The full listing, returned exactly and free of pictures, is the expected answer.
- - -
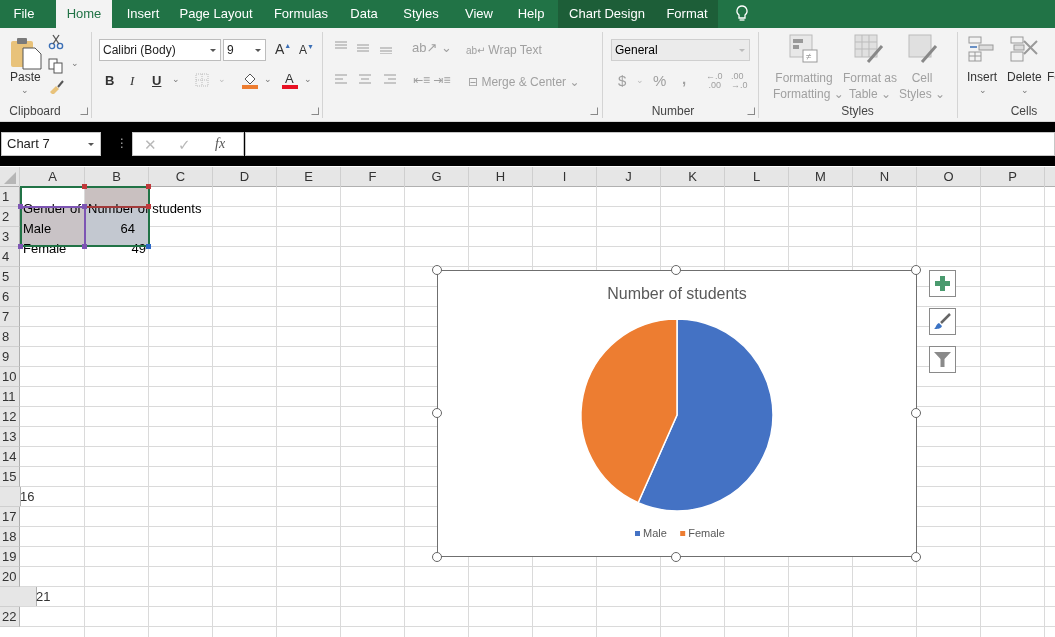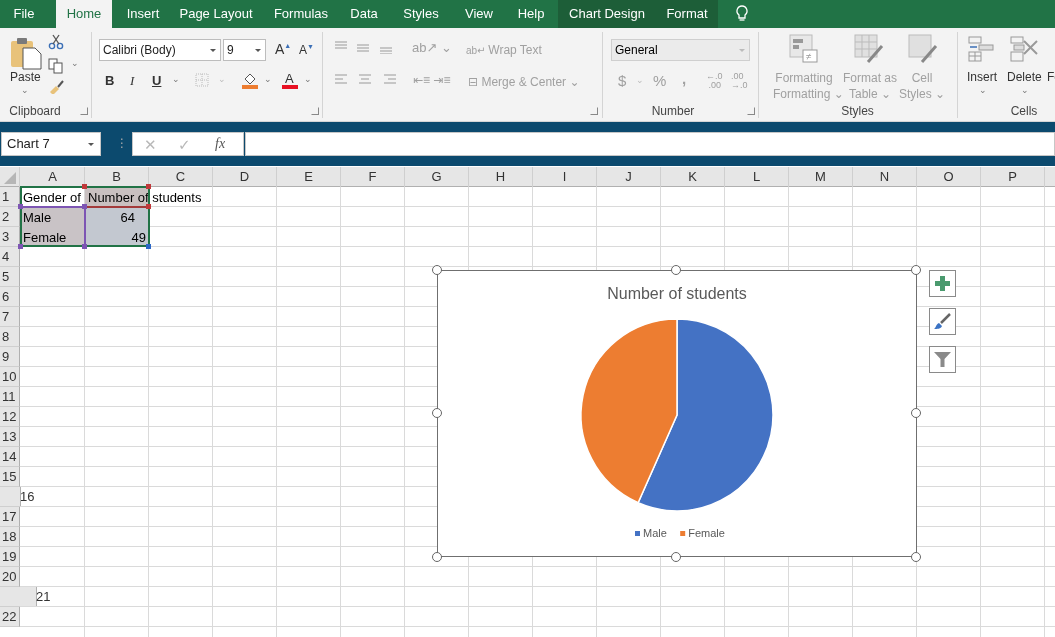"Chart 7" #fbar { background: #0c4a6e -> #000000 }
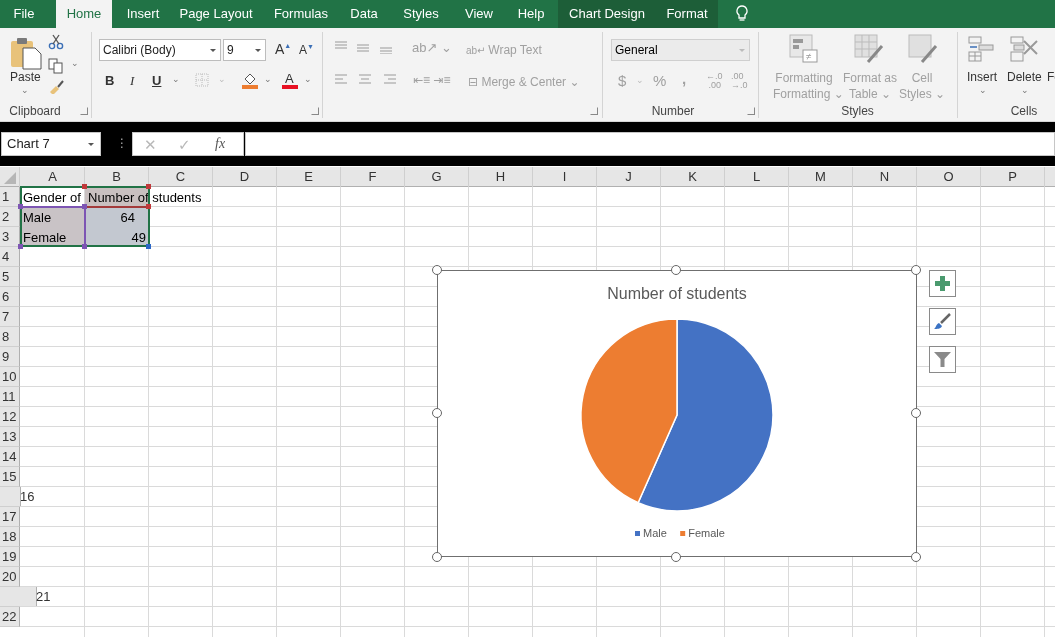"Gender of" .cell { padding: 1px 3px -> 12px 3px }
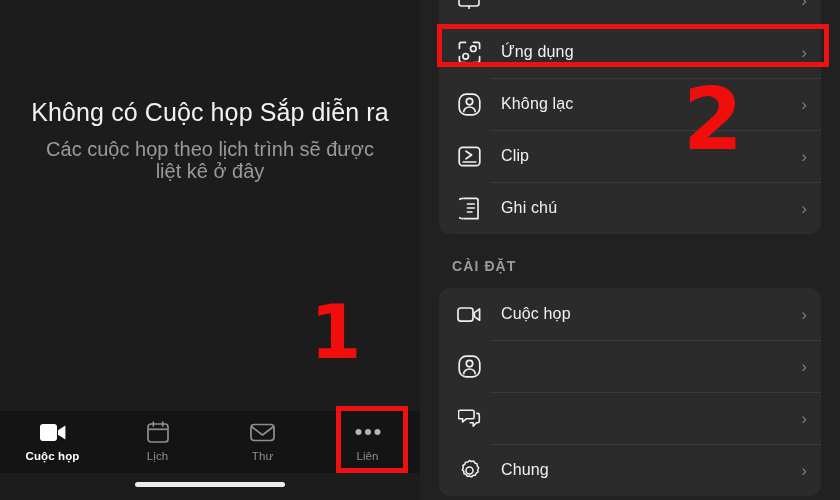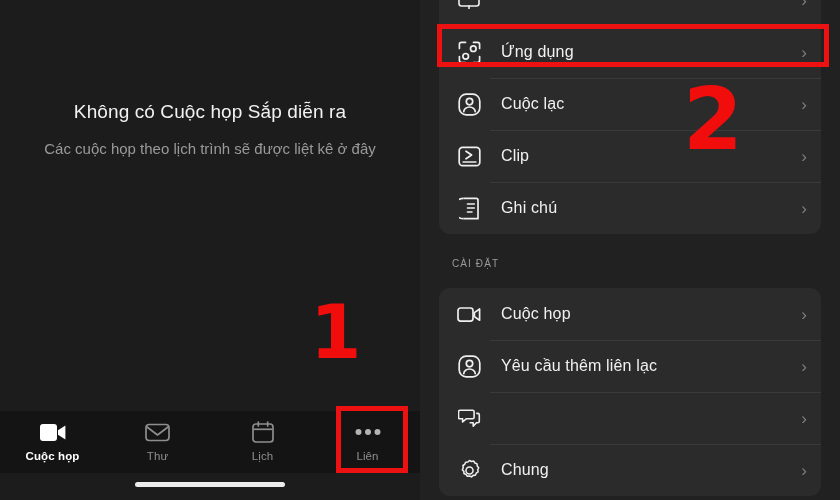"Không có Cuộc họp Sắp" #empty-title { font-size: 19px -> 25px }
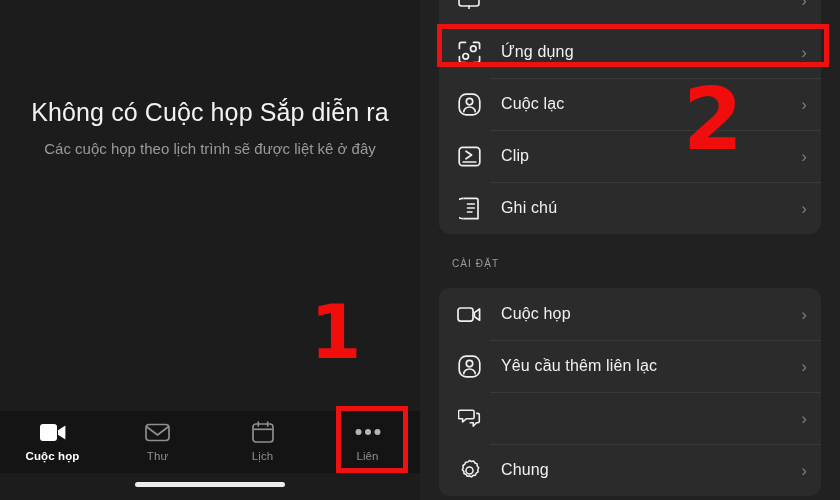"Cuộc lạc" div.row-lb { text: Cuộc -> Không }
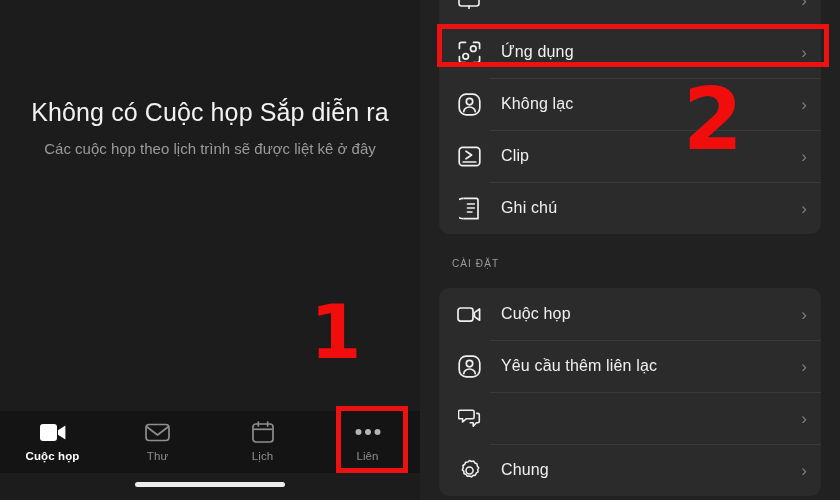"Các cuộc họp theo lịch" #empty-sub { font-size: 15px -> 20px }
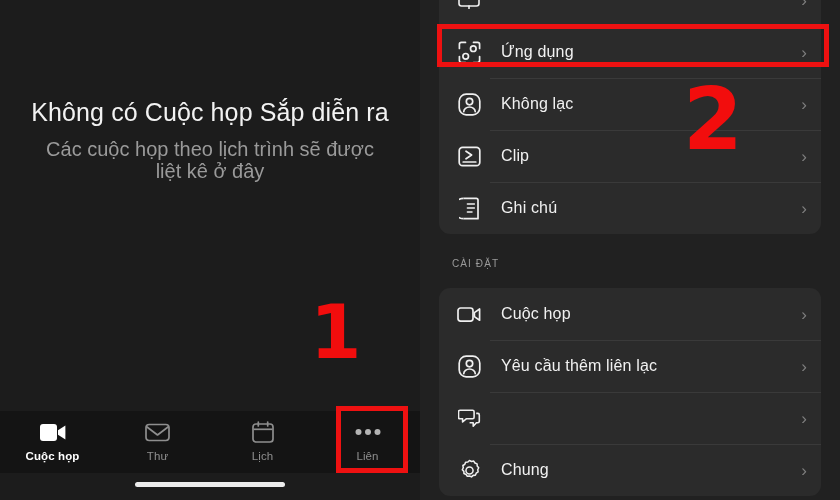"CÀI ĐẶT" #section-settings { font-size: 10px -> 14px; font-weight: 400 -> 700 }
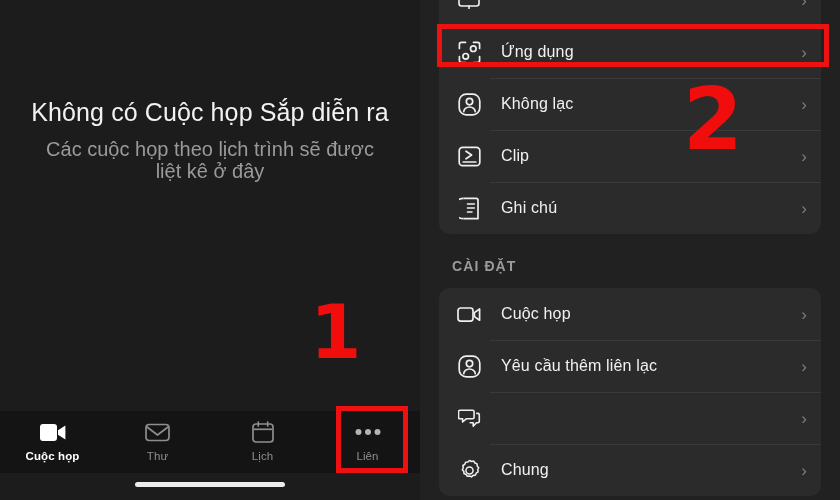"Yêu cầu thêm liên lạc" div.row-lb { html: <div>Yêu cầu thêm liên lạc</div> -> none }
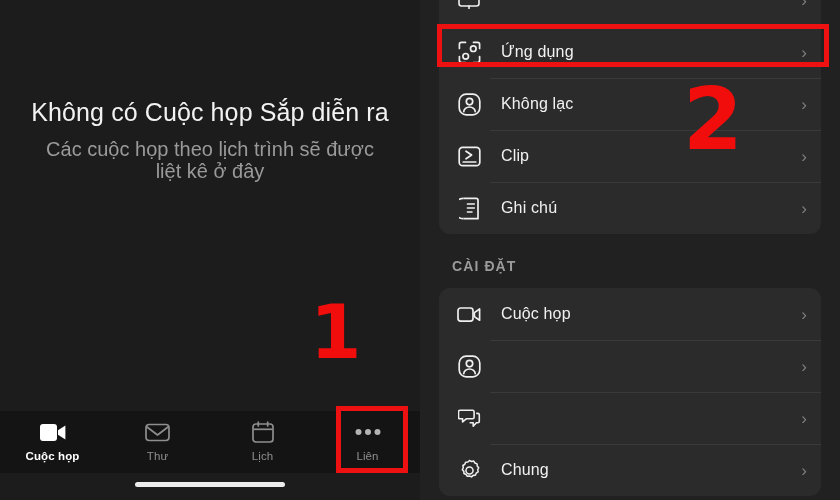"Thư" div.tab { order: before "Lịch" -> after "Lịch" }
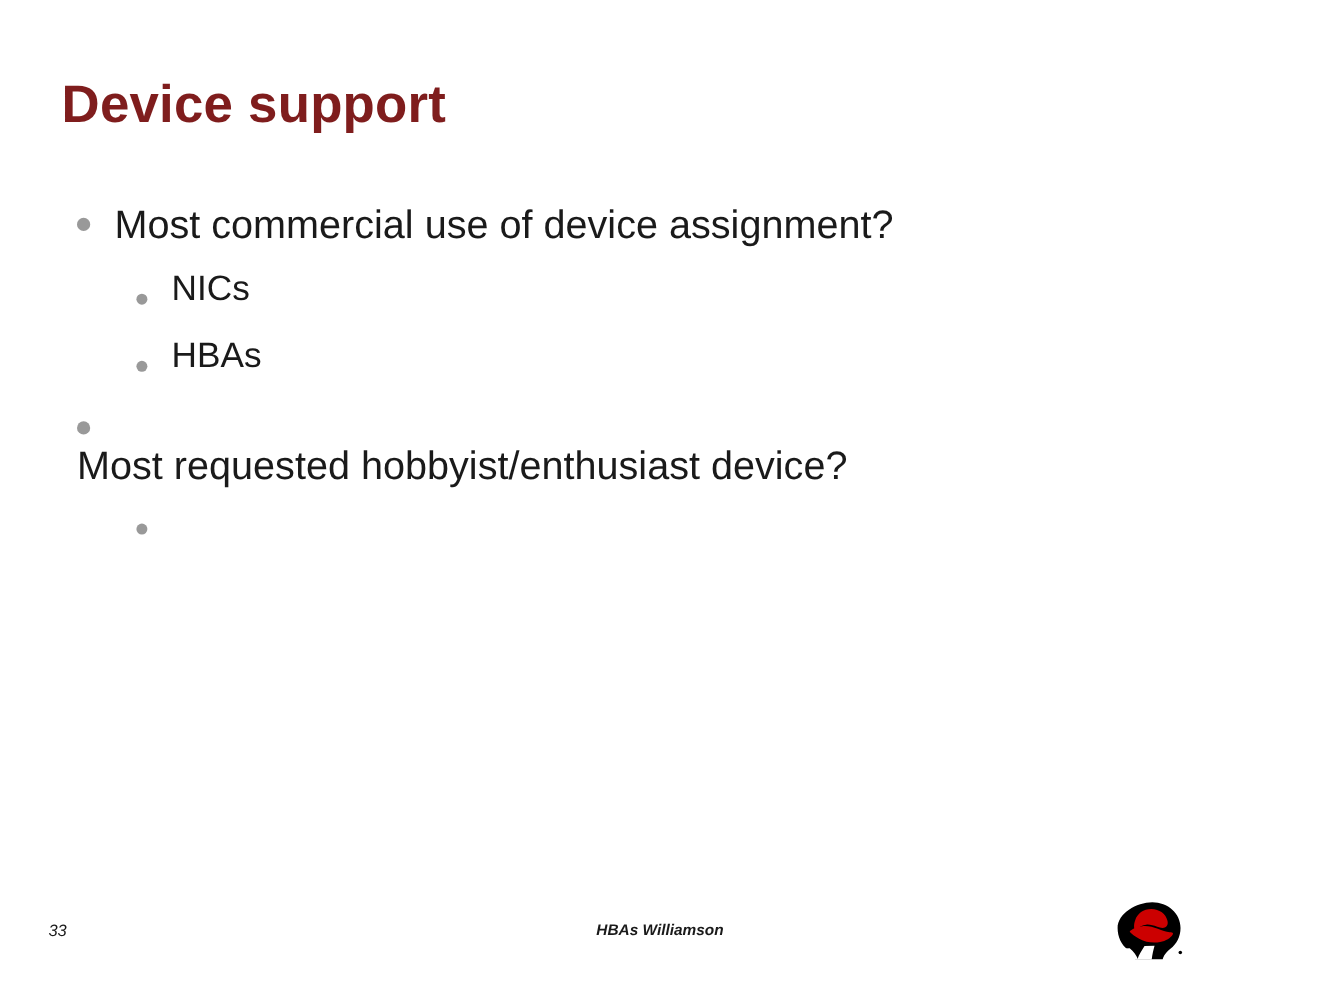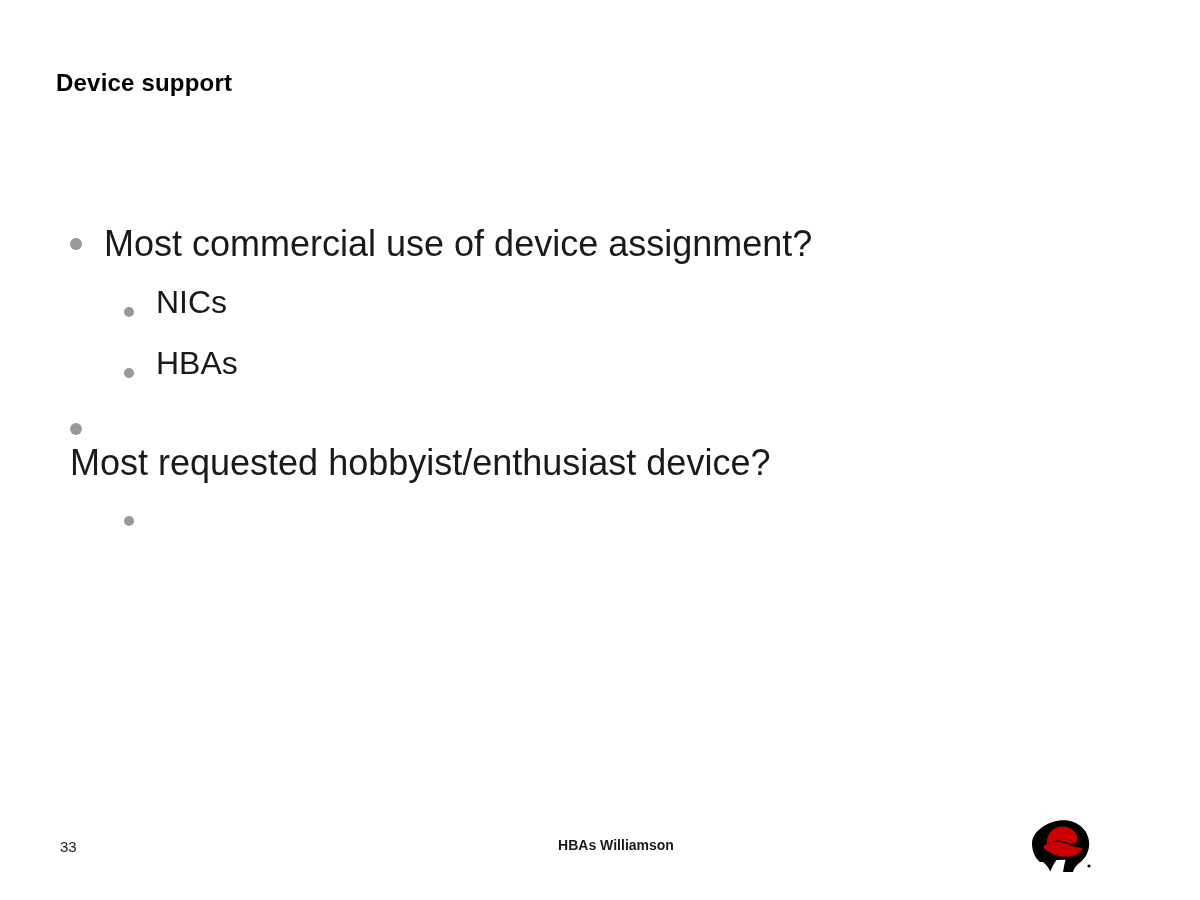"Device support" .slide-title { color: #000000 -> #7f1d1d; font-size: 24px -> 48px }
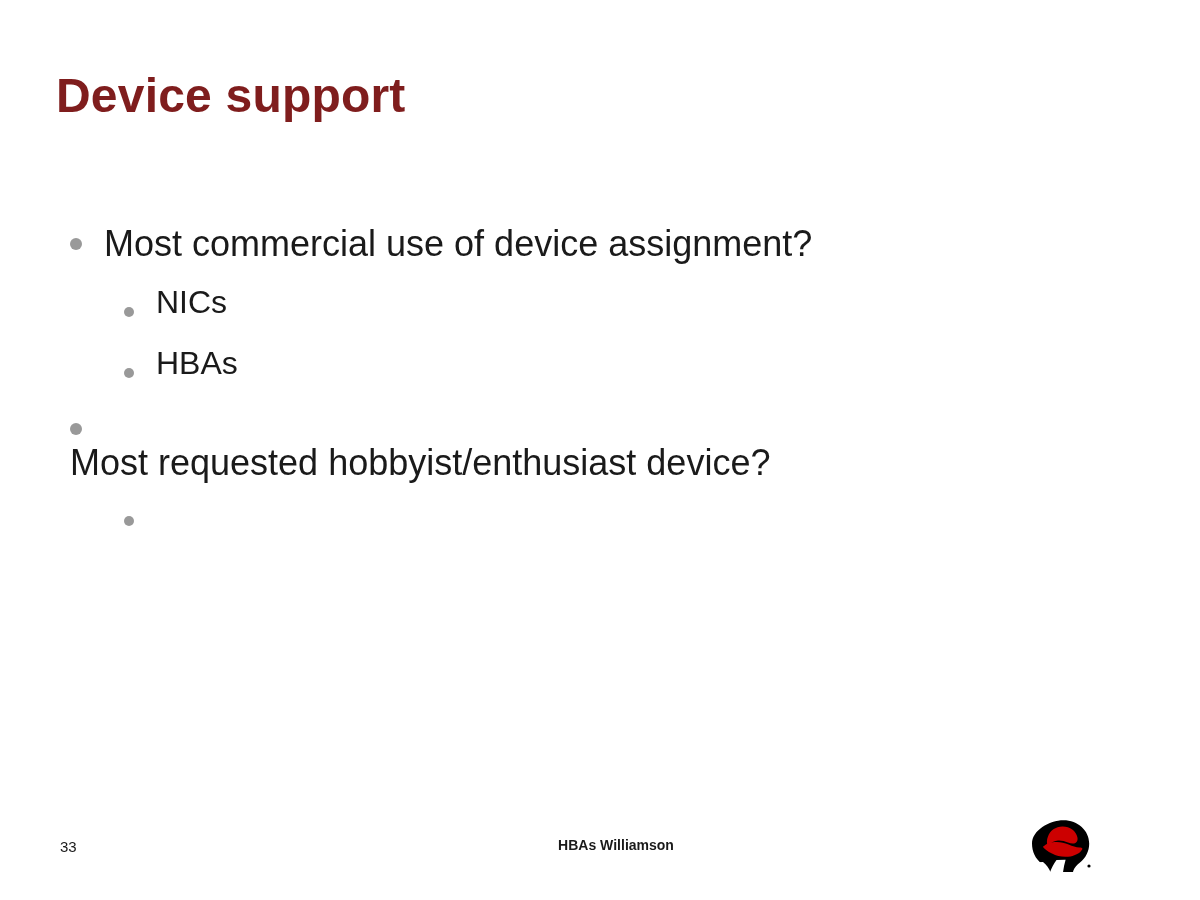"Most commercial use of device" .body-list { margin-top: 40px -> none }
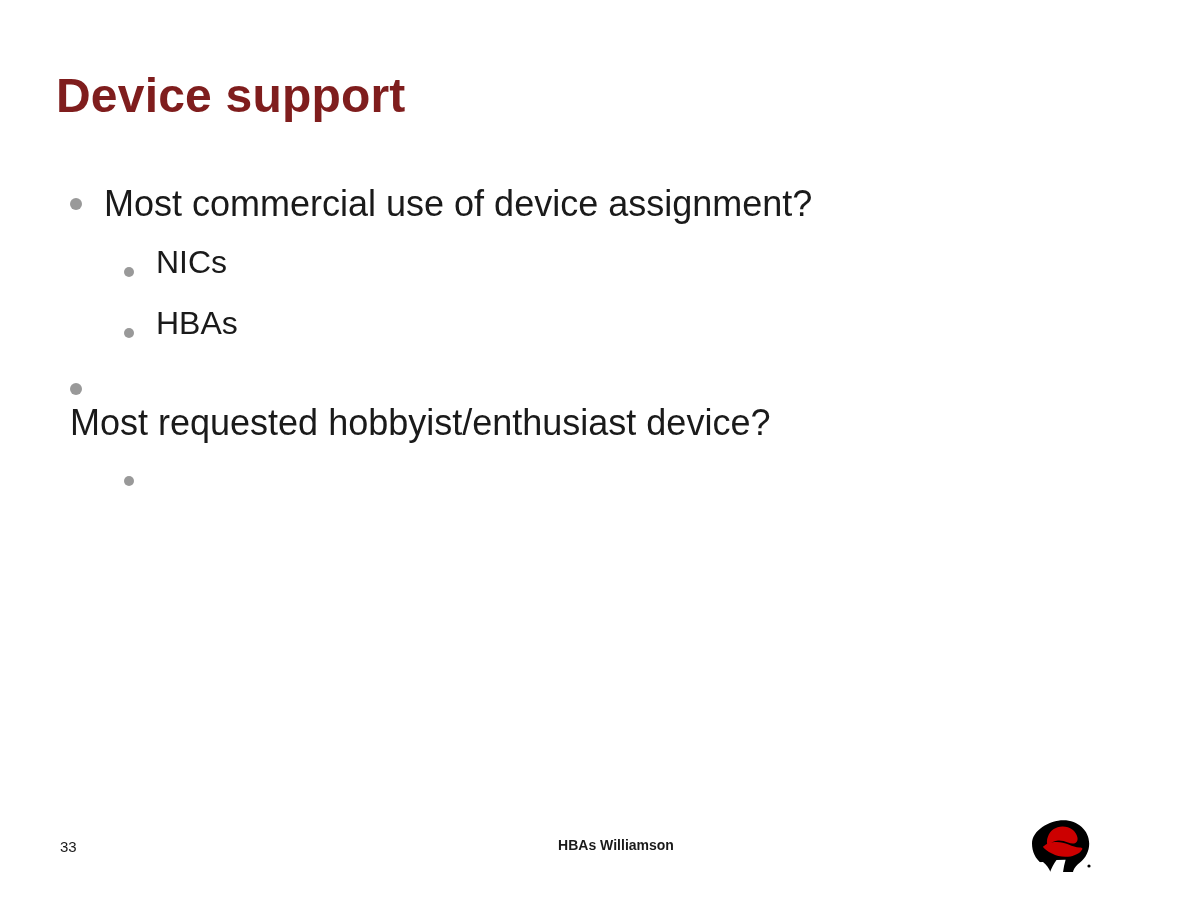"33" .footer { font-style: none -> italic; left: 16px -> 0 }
- - -
Result of this exercise:
"Chart 7" #fbar { background: #0c4a6e -> #000000 }
"Gender of" .cell { padding: 1px 3px -> 12px 3px }
"Không có Cuộc họp Sắp" #empty-title { font-size: 19px -> 25px }
"Cuộc lạc" div.row-lb { text: Cuộc -> Không }
"Các cuộc họp theo lịch" #empty-sub { font-size: 15px -> 20px }
"CÀI ĐẶT" #section-settings { font-size: 10px -> 14px; font-weight: 400 -> 700 }
"Yêu cầu thêm liên lạc" div.row-lb { html: <div>Yêu cầu thêm liên lạc</div> -> none }
"Thư" div.tab { order: before "Lịch" -> after "Lịch" }
"Device support" .slide-title { color: #000000 -> #7f1d1d; font-size: 24px -> 48px }
"Most commercial use of device" .body-list { margin-top: 40px -> none }
"33" .footer { font-style: none -> italic; left: 16px -> 0 }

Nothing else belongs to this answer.